The cathodic stability of the electrolyte can be described in terms of the highest occupied molecular orbital (HOMO) energy level of each of the components. The HOMO level will be estimated using GGA level DFT, quantitative structure-property relationships (QSPR) and higher order theories and comparisons will be shown. The solubility of a salt is governed by the solvation of the individual ions and the dielectric constant of the solvent as shown by the extended Debye- Hückel and other models. We have developed a modified Ising model to describe solvation shell around the Li⁺ ions, and the model has been solved under mean field approximations to derive the fraction of all species in the Li⁺ solvation shell.^[v] The model can also be extended to describe other cations and anions and is applicable to mixtures. The Ising model coefficients used for the model are the ion-solvent interactions, ion-ion interactions and solvent-solvent interactions can be calculated from DFT. The dielectric constant, important for solubility is correlated to the dipole moment of molecule. This relationship is quite qualitative as in a liquid, the molecules exist as multiple conformers. To provide more quantitative data, we have identified the volume of molecule calculated using DFT along with number of rotatable bonds as additional geometric features to determine the dielectric constant.
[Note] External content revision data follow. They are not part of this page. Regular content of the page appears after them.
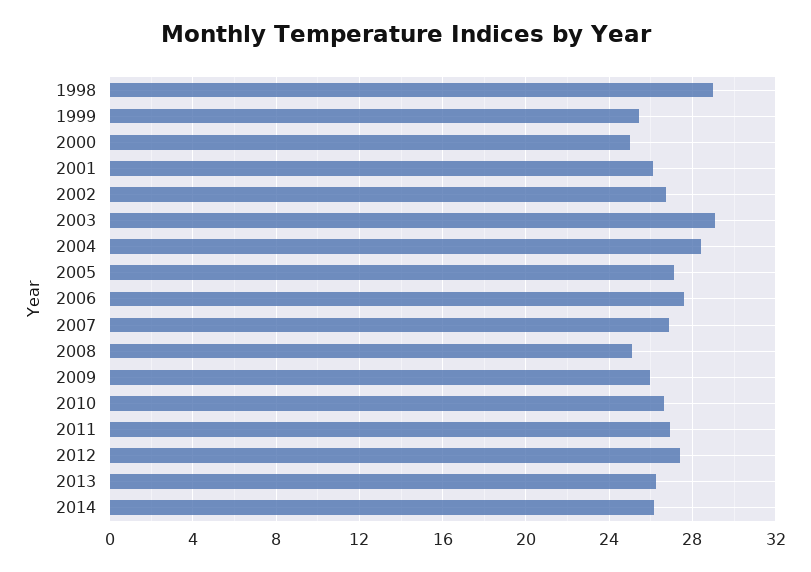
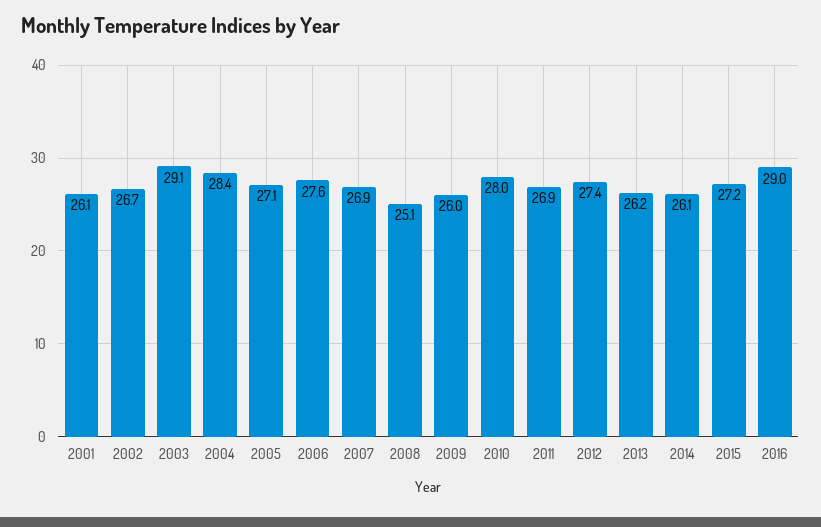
1998: 29 -> none
1999: 25.5 -> none
2000: 25 -> none
2010: 26.5 -> 28
2015: none -> 27.2
2016: none -> 29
The dielectric constant along with the solvation energies will be used to give a feature for solubility. The viscosity of an electrolyte is dependent on the solvation shell structure of ions and the viscosity of the solvent which is related to intermolecular interactions and will be explored. We will also show the relationship between the Li⁺ solvation energy and charge transfer resistance.

We believe this electrolyte exploration method is much more systematic, quantitative, scalable and also able to identify outliers to certain trends. This method and database will create a new frontier for electrolyte discovery for most electrochemical systems and also other areas of science. In the future, we will add features for other physical and chemical properties and also extend these to inorganic compounds.

References:

[i] Bruce, Peter G., et al. Nature materials 11.1 (2012): 19.

[ii] Tarascon, J-M., Michel Armand. Materials For Sustainable Energy: A Collection of Peer-Reviewed Research and Review Articles from Nature Publishing Group. 2011. 171-179.

[iii] Choi, Jang Wook, Doron Aurbach. Nature Reviews Materials 1 (2016): 16013.

[iv] Khetan, Abhishek, Alan Luntz, Venkatasubramanian Viswanathan. The Journal of Physical Chemistry Letters 6.7 (2015): 1254-1259.

[v] Burke, Colin M., et al. Proceedings of the National Academy of Sciences 112.30 (2015): 9293-9298.